Assignment: Please repeat exactly the lines below from the one containing "background: #8b5cf6 ->" down to the one containing "padding: 24px 17px", both included, and nothing else.

Material provided:
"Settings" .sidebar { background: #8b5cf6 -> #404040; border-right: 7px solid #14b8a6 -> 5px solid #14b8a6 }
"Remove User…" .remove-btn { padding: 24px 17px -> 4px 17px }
--
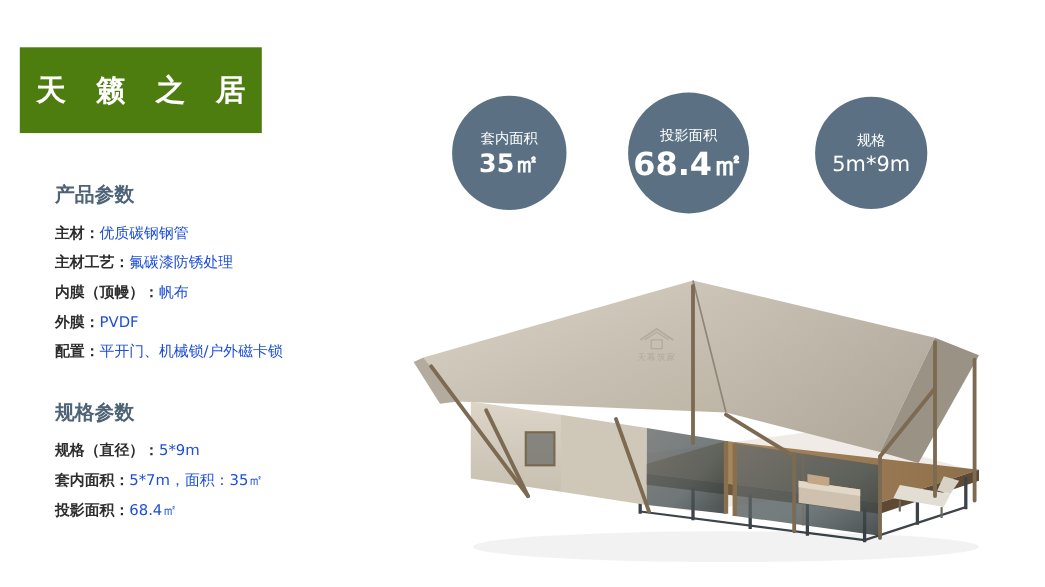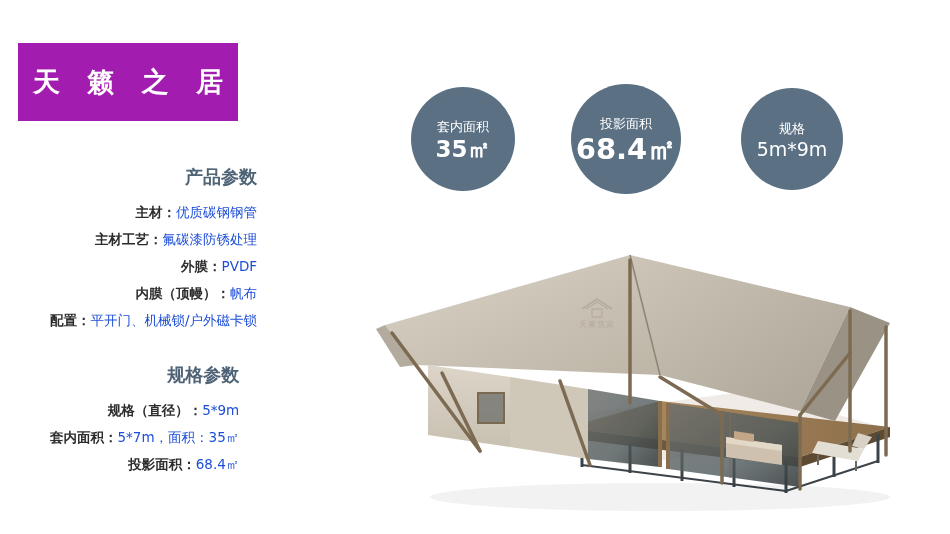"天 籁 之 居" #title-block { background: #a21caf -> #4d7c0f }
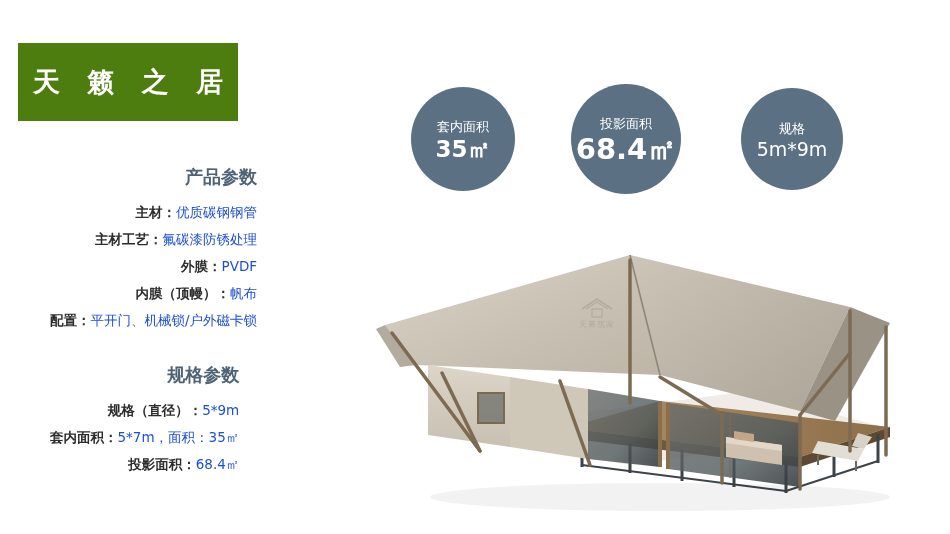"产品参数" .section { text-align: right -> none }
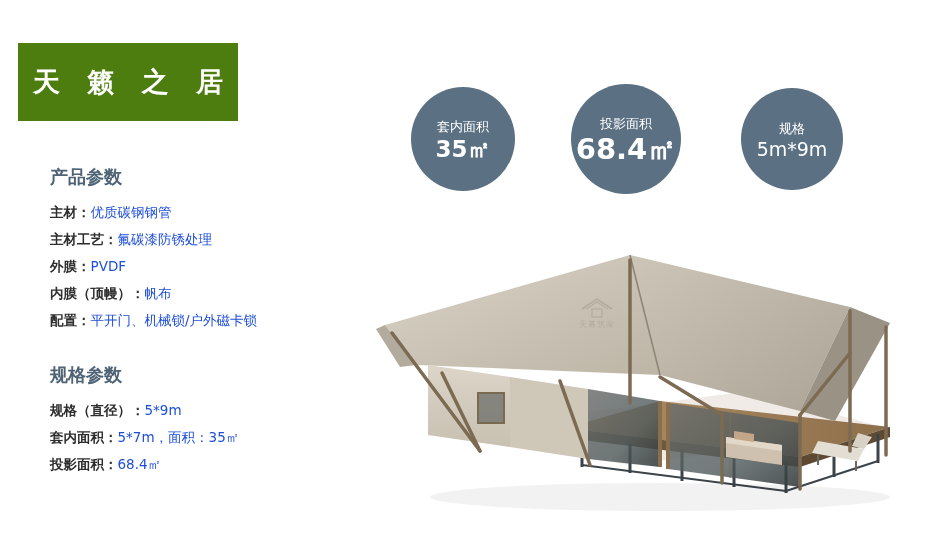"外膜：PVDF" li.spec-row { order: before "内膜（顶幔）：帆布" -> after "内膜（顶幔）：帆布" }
...
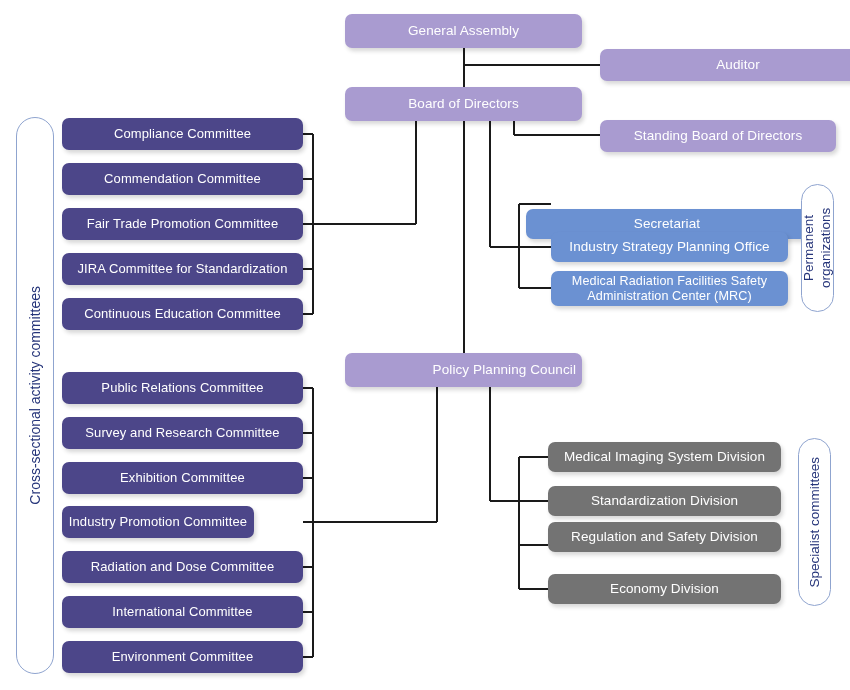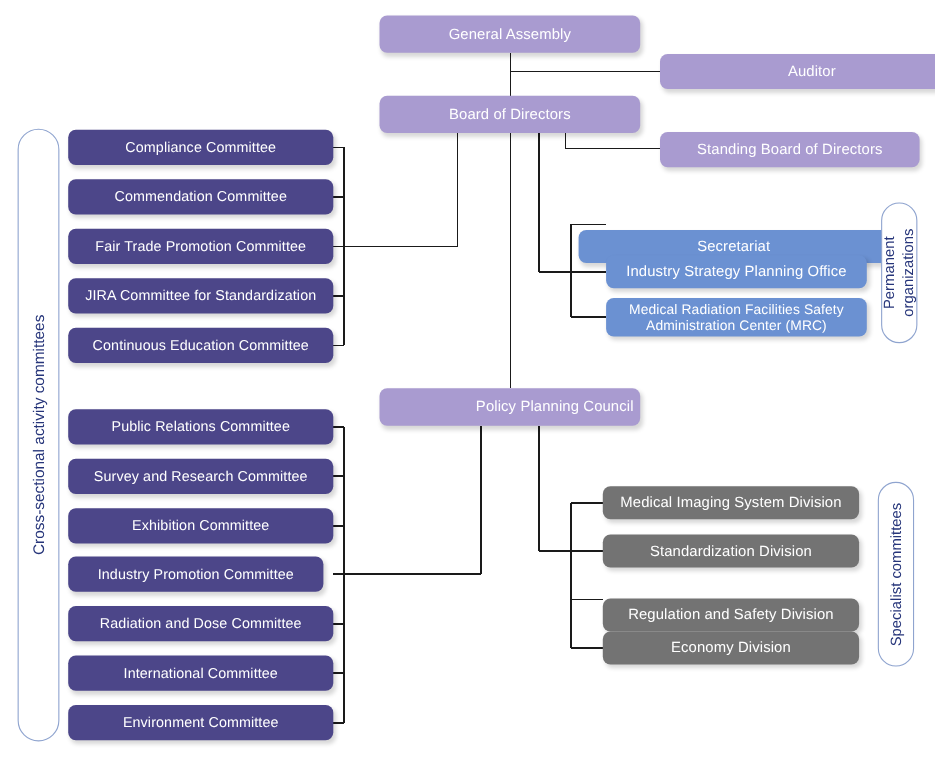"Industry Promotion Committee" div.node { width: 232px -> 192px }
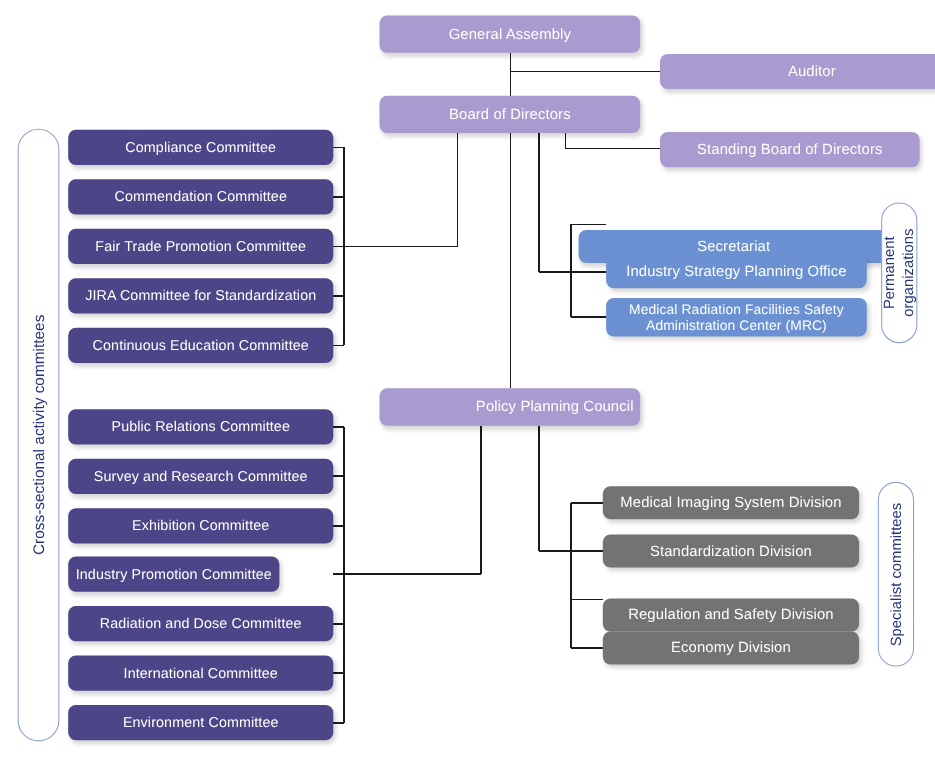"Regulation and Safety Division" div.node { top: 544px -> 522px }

Written response:
"Settings" .sidebar { background: #8b5cf6 -> #404040; border-right: 7px solid #14b8a6 -> 5px solid #14b8a6 }
"Remove User…" .remove-btn { padding: 24px 17px -> 4px 17px }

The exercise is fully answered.